Son ton exaspéré laissait tout de même transparaître un brin d'amusement. Il était en train de se moquer d'elle, ce qui lui fit retrouver ses esprits.

- Oh mais la barbe à la fin ! Vous me faite mal au crâne avec vos bêtises ! Vous vous en prenez à moi, vous vous en prenez à Jean, c'est quoi votre problème ?

- Tu veux vraiment me parler de Kirschtein ?

Il avait fait semblant de vomir son nom, ce que Mikasa trouvait à la fois totalement irrespectueux et fortement puéril.

- Oui, Kirschtein. Pourquoi l'avoir martyriser à ce point pendant l'entrainement ?

Il s'approcha lentement de Mikasa, torse bombé et regard solidement ancré dans les yeux ébènes de la jeune femme :

- Parce qu'il m'exaspère profondément, pour commencer, et ensuite parce qu'il ne mérite vraiment pas toute cette attention que tu lui accordes pour une raison qui m'échappe.
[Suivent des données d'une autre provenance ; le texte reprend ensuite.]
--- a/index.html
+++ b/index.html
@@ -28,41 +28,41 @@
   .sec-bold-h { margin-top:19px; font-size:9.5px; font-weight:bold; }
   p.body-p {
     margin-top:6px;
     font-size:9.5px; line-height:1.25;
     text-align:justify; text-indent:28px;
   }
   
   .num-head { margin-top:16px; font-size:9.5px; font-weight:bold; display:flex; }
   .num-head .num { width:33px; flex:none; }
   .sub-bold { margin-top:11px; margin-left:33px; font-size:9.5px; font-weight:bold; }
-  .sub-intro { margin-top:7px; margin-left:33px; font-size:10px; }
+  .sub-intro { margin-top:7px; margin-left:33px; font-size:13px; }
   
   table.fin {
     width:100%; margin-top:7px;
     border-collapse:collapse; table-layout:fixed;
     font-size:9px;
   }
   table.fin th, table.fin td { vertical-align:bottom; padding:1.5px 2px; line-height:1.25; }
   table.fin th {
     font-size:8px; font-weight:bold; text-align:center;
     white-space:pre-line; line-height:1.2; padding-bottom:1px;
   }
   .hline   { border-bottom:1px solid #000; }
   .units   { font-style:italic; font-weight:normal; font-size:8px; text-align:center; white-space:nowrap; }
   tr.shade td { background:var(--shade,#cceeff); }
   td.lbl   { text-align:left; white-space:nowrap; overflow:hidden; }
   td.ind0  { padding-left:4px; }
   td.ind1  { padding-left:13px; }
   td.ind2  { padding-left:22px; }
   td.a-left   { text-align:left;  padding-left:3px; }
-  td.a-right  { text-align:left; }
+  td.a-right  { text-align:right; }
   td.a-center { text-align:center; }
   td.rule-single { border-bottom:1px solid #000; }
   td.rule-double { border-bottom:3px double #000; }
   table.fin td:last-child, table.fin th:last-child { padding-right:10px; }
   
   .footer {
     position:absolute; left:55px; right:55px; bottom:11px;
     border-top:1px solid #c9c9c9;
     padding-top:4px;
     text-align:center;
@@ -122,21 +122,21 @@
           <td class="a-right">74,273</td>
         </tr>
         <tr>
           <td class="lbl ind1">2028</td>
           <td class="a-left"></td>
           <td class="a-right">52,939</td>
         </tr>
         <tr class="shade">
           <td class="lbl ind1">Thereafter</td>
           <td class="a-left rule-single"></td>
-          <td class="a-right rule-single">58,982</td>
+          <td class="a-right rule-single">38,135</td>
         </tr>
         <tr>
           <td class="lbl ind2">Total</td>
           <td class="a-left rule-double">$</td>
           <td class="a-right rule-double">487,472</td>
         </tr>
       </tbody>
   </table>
- C'est mon ami, répondit-elle un peu perdue.

- Erreur, c'est un imbécile ! Et crois-moi, il n'y a rien d'amical là d'dans.

Les sourcils de Mikasa se froncèrent. Elle voyait bien où il voulait en venir, mais elle refusait d'y croire.
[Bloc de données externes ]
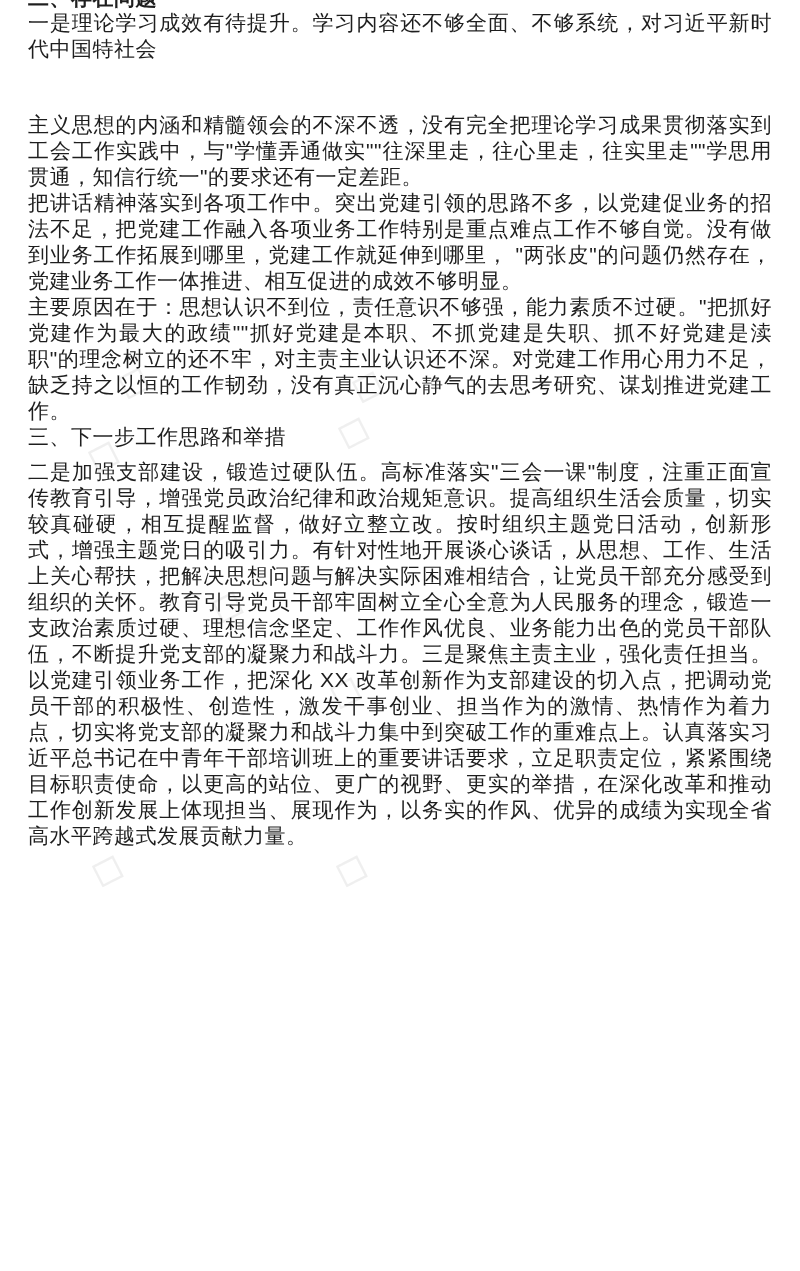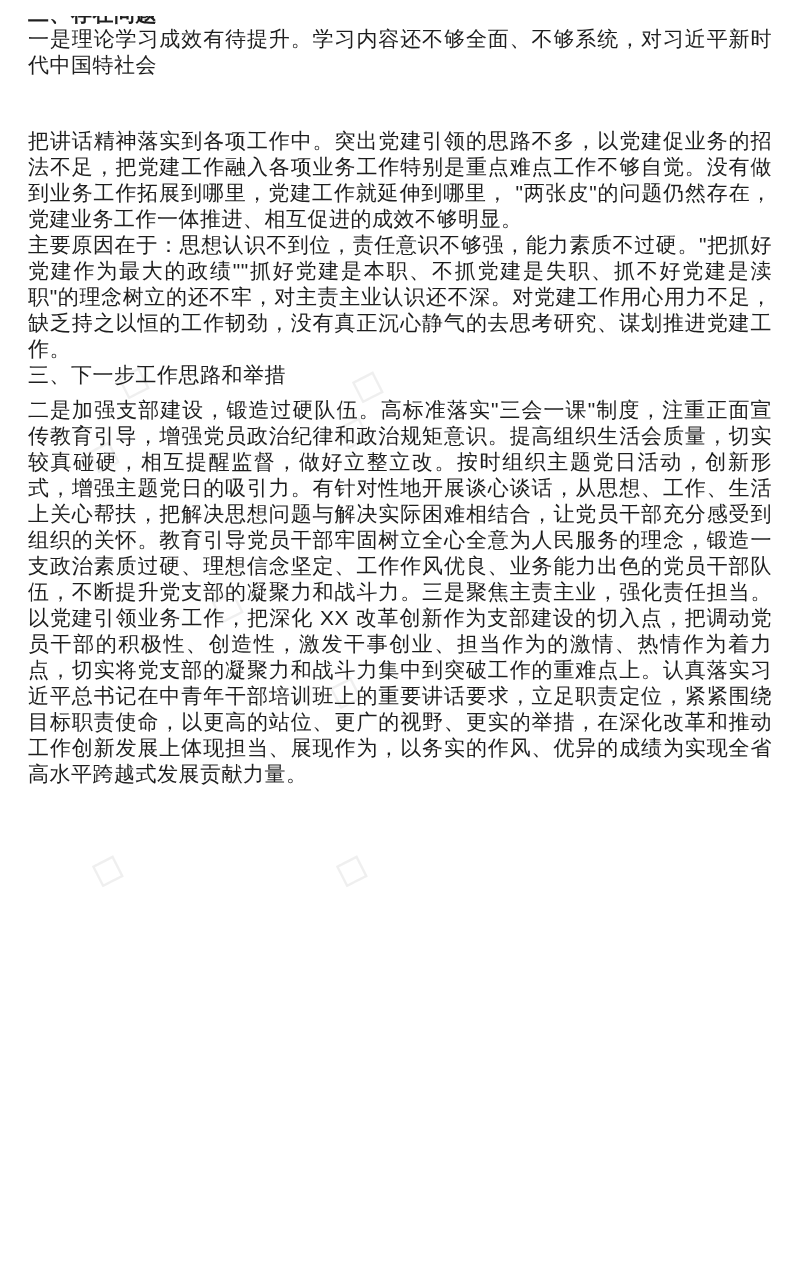--- a/index.html
+++ b/index.html
@@ -9,21 +9,21 @@
     width: 800px;
     height: 1271px;
     background: #ffffff;
     overflow: hidden;
     font-family: "Liberation Sans", "DejaVu Sans", sans-serif;
     color: #1e1e1e;
   }
   .content {
     position: absolute;
     left: 28px;
-    top: 16px;
+    top: 0;
     width: 744px;
     font-size: 21px;
     line-height: 26px;
     text-align: justify;
     letter-spacing: 0.5px;
   }
   .content p { margin: 0; }
   .clip-heading {
     height: 10px;
     overflow: hidden;
@@ -67,20 +67,21 @@
 
     <div class="clip-heading">
       <h2>二、存在问题</h2>
 
     </div>
 
     <p>一是理论学习成效有待提升。学习内容还不够全面、不够系统，对习近平新时代中国特社会</p>
 
     <div class="big-gap"></div>
 
+    <p>主义思想的内涵和精髓领会的不深不透，没有完全把理论学习成果贯彻落实到工会工作实践中，与"学懂弄通做实""往深里走，往心里走，往实里走""学思用贯通，知信行统一"的要求还有一定差距。</p>
 
 
     <p>把讲话精神落实到各项工作中。突出党建引领的思路不多，以党建促业务的招法不足，把党建工作融入各项业务工作特别是重点难点工作不够自觉。没有做到业务工作拓展到哪里，党建工作就延伸到哪里， "两张皮"的问题仍然存在，党建业务工作一体推进、相互促进的成效不够明显。</p>
 
     <p>主要原因在于：思想认识不到位，责任意识不够强，能力素质不过硬。"把抓好党建作为最大的政绩""抓好党建是本职、不抓党建是失职、抓不好党建是渎职"的理念树立的还不牢，对主责主业认识还不深。对党建工作用心用力不足，缺乏持之以恒的工作韧劲，没有真正沉心静气的去思考研究、谋划推进党建工作。</p>
 
     <p>三、下一步工作思路和举措</p>
 
 
     <p class="para-sep">二是加强支部建设，锻造过硬队伍。高标准落实"三会一课"制度，注重正面宣传教育引导，增强党员政治纪律和政治规矩意识。提高组织生活会质量，切实较真碰硬，相互提醒监督，做好立整立改。按时组织主题党日活动，创新形式，增强主题党日的吸引力。有针对性地开展谈心谈话，从思想、工作、生活上关心帮扶，把解决思想问题与解决实际困难相结合，让党员干部充分感受到组织的关怀。教育引导党员干部牢固树立全心全意为人民服务的理念，锻造一支政治素质过硬、理想信念坚定、工作作风优良、业务能力出色的党员干部队伍，不断提升党支部的凝聚力和战斗力。三是聚焦主责主业，强化责任担当。以党建引领业务工作，把深化 XX 改革创新作为支部建设的切入点，把调动党员干部的积极性、创造性，激发干事创业、担当作为的激情、热情作为着力点，切实将党支部的凝聚力和战斗力集中到突破工作的重难点上。认真落实习近平总书记在中青年干部培训班上的重要讲话要求，立足职责定位，紧紧围绕目标职责使命，以更高的站位、更广的视野、更实的举措，在深化改革和推动工作创新发展上体现担当、展现作为，以务实的作风、优异的成绩为实现全省高水平跨越式发展贡献力量。</p>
- Vous faites erreur, il n'est pas amoureux de moi si c'est ce que vous insinuez.

- Oh mais je ne l'insinue pas, je l'affirme Mikasa. Ce grand con est raide dingue de toi. Chaque geste, chaque pas que tu fais en sa direction ne fait que raviver la flamme qui brûle pour toi dans le caleçon d'cet abruti.

Les paroles du Caporal choquèrent la jeune femme. Elle s'éloigna en direction de la fenêtre et observa un instant ses camarades qui se trouvaient dans la cour. Machinalement, elle se mis à triturer ses doigts.
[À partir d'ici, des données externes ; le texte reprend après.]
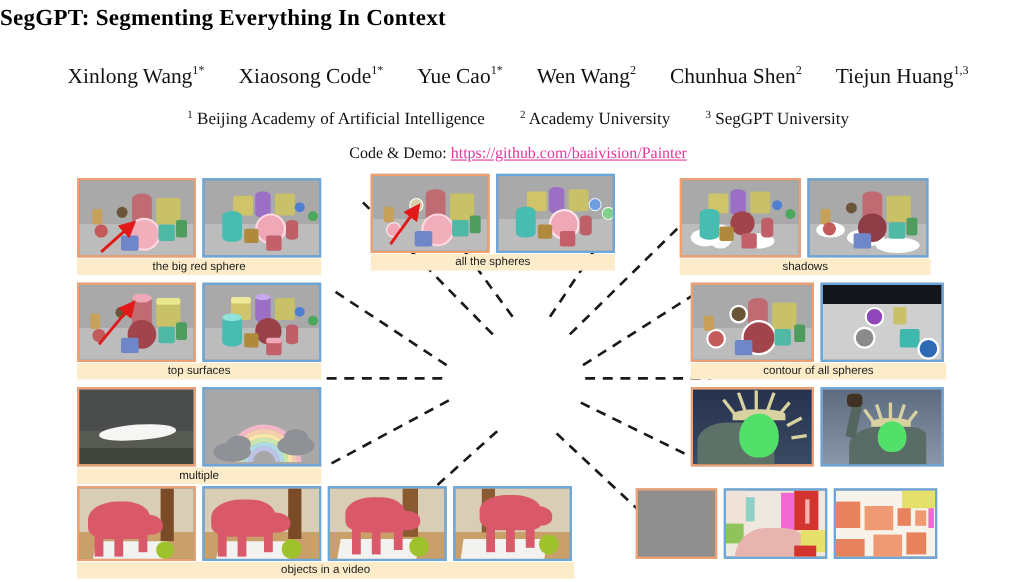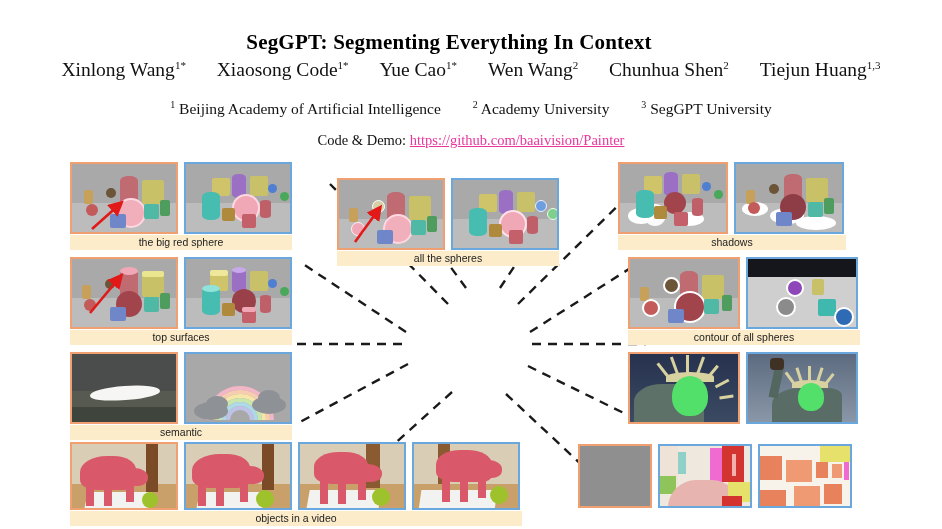--- a/index.html
+++ b/index.html
@@ -8,25 +8,24 @@
     background:#ffffff;
     font-family:"Liberation Sans", sans-serif;
     overflow:hidden;
     position:relative;
   }
   .page{position:relative;width:942px;height:529px;}
 
   
   .title{
     position:absolute;top:4px;left:0;width:898px;
-    text-align:center;
+    text-align:left;
     font-family:"Liberation Serif", serif;
     font-weight:bold;font-size:21px;color:#000;
     letter-spacing:.2px;
-    margin-top:26px;
   }
   .authors{
     position:absolute;top:58px;left:0;width:942px;
     text-align:center;
     font-family:"Liberation Serif", serif;
     font-size:19.5px;color:#111;
     white-space:nowrap;
   }
   .authors .au{margin:0 13px;}
   .authors sup{font-size:11px;vertical-align:super;}
@@ -188,21 +187,21 @@
             <div class="ob" style="left:56px;top:50px;width:14px;height:14px;background:#c4606a;"></div>
             <div class="ob cyl" style="left:74px;top:36px;width:11px;height:18px;background:#bf5f68;"></div>
             <div class="ob sph" style="left:82px;top:20px;width:9px;height:9px;background:#4e7fd0;"></div>
             <div class="ob sph" style="left:94px;top:28px;width:9px;height:9px;background:#49a85a;"></div>
           </div>
         </div>
       </div>
       <div class="caption">the big red sphere</div>
     </div>
 
-    <div class="panel" style="left:337px;top:26px;width:222px;">
+    <div class="panel" style="left:337px;top:6px;width:222px;">
       <div class="imgs">
         <div class="thumb" style="width:108px;height:72px;">
           <div class="scene">
             <div class="ob" style="left:10px;top:28px;width:9px;height:14px;background:#c7a05a;"></div>
             <div class="ob sph" style="left:12px;top:42px;width:12px;height:12px;background:#f0a7b6;border:1.5px solid #fff0f4;"></div>
             <div class="ob sph" style="left:33px;top:20px;width:11px;height:11px;background:#d8cfa8;border:1.5px solid #fff;"></div>
             <div class="ob cyl" style="left:48px;top:12px;width:18px;height:30px;background:#c06a72;"></div>
             <div class="ob" style="left:70px;top:16px;width:22px;height:24px;background:#c8c167;"></div>
             <div class="ob sph" style="left:44px;top:34px;width:26px;height:26px;background:#f1aebb;border:2px solid #ffd7e1;"></div>
             <div class="ob" style="left:72px;top:40px;width:15px;height:15px;background:#4fb9a6;"></div>
@@ -368,21 +367,21 @@
                 <path d="M42,66 A12,12 0 0 1 66,66" stroke="#bdc2e6"></path>
               </g>
             </svg>
             <div class="cloud" style="left:8px;top:48px;width:34px;height:18px;"></div>
             <div class="cloud" style="left:20px;top:42px;width:22px;height:16px;"></div>
             <div class="cloud" style="left:66px;top:42px;width:34px;height:18px;"></div>
             <div class="cloud" style="left:72px;top:36px;width:22px;height:16px;"></div>
           </div>
         </div>
       </div>
-      <div class="caption">semantic</div>
+      <div class="caption">multiple</div>
     </div>
 
     <div class="panel" style="left:628px;top:200px;width:232px;">
       <div class="imgs">
         <div class="thumb" style="width:112px;height:72px;">
           <div class="sky"></div>
           <div class="torsoL" style="left:4px;top:30px;width:70px;height:44px;border-radius:40% 20% 0 0;"></div>
           <div class="spike" style="left:36px;top:6px;width:3px;height:16px;transform:rotate(-38deg);"></div>
           <div class="spike" style="left:46px;top:2px;width:3px;height:18px;transform:rotate(-20deg);"></div>
           <div class="spike" style="left:56px;top:1px;width:3px;height:19px;"></div>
- Vous dites n'importe quoi. C'est... Pfff... Personne ne s'intéresse à moi de cette manière. Kirschtein est ...

- Ton ami, hein ? J'ai l'impression d'entendre la nouvelle version d'un vieux disque.

Ses paroles firent tourner la tête de Mikasa vers lui. Elle le dévisagea : il y avait quelque chose dans son regard de... malsain. Conjugué avec son corps dénudé, cela créait une atmosphère très dure à supporter pour la pauvre soldate. Elle n'était pas particulièrement pudique, mais voir Livaï ainsi l'embarrassait. Aussi, plus elle se sentait mal à l'aise, plus Livaï avait envie d'insister.

- Tu ignores vraiment l'effet qu'tu fais ? Ou tu joues les ingénues histoire de repousser les avances de tous les boulets du coin ?

Alors que le Caporal se rapprochait lentement d'elle, le regard toujours fixé sur son visage, elle se força à se redresser afin de masquer la misère dans laquelle elle se trouvait. A chaque pas qu'il faisait en sa direction, les battements de son cœur s'accentuaient dans sa poitrine. Elle déglutie difficilement :

- Je ne vois vraiment pas de quoi vous voulez parler.

- Vraiment, hein ?

Livaï la regarda de haut en bas, augmentant la gêne de la pauvre Mikasa qui aurait voulu pouvoir pénétrer le mur derrière son dos.

- Pourtant tu sais, là d'où j'viens, y'a tout un tas d'hommes qui seraient prêts à payer tout un tas d'argent pour passer leurs nuits avec toi. Et crois moi, ils serraient moins... gentleman que moi.

La respiration de Mikasa s'arrêta devant le sourire vicieux de son interlocuteur. Le Caporal se trouvait tout près d'elle à présent et, en l'espace d'un instant, celui-ci adressa un clin d'œil très lourd de sens à Mikasa qui répondit instinctivement par une gifle féroce juste avant de le repousser violemment et de prendre la fuite.